By Brian Ryoo

The Federal Trade Commission (“FTC”) reached separate settlements with two companies it had accused of exposing sensitive personal information through peer-to-peer (“P2P”) file-sharing software installed on their corporate networks.  The complaints filed against the companies alleged that the companies failed to have in place adequate information security policies and procedures, risk assessment protocols, employee training, or other internal compliance measures.

  • According to the complaint filed against EPN, Inc., which provides debt collection services, EPN’s failure to implement reasonable network security measures allowed its Chief Operating Officer to install P2P file-sharing software on the corporate computer system.  According to the Commission, as a result, any computer connected to the P2P network could access to sensitive information, including Social Security Numbers, health insurance numbers, and the medical diagnosis codes of 3,800 hospital patients.
  • The FTC’s complaint against Franklin’s Budget Car Sales, a car dealership that also provides financing services, alleged that file-sharing software installed on the company’s network had exposed sensitive information―including names, addresses, Social Security Numbers, dates of birth, and driver’s license numbers―belonging to 95,000 customers. 

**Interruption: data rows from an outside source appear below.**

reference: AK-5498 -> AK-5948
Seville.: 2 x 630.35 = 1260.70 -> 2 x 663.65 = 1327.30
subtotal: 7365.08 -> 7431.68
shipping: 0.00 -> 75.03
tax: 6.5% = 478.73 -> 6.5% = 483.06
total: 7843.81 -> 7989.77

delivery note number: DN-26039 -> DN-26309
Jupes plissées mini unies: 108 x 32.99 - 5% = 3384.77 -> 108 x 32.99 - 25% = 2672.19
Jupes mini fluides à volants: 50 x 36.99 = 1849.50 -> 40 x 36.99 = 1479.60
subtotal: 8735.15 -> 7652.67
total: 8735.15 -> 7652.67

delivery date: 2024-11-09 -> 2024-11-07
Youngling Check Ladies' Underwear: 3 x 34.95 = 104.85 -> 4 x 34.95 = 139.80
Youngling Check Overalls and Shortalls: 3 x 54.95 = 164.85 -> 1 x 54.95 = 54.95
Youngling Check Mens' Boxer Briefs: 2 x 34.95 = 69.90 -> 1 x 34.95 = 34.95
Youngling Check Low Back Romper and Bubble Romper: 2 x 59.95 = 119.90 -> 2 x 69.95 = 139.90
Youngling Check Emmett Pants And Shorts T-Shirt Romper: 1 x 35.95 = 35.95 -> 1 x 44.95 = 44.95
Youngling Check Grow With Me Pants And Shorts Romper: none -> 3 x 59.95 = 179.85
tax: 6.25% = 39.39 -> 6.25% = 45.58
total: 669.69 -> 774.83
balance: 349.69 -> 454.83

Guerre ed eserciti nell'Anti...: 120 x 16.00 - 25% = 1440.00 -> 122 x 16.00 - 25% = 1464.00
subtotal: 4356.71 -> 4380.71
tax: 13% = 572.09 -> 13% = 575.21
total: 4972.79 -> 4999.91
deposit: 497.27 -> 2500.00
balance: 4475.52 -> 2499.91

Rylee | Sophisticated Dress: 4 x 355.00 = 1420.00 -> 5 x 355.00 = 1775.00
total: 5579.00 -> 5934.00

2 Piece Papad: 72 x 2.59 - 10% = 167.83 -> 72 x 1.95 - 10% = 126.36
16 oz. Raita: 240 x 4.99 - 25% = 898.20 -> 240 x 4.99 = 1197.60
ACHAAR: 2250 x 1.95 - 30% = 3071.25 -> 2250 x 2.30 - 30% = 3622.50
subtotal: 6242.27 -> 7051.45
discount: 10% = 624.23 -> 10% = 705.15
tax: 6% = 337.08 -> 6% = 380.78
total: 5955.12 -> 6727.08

The Franklin complaint is the FTC’s first action involving an automobile dealer charged with violations of the Gramm-Leach-Bliley Act.   Both actions involved violations of Section 5 of the FTC Act.  The settlement agreements bar misrepresentation about the company’s privacy and information security practices, require the businesses to maintain comprehensive information security programs, and require the companies to undergo periodic data security audits by independent auditors.  

These settlements come on the heels of the FTC’s 2010 report on the dangers of P2P file-sharing.  In that report, the Commission found that a “wide range of sensitive consumer data was available on P2P networks.”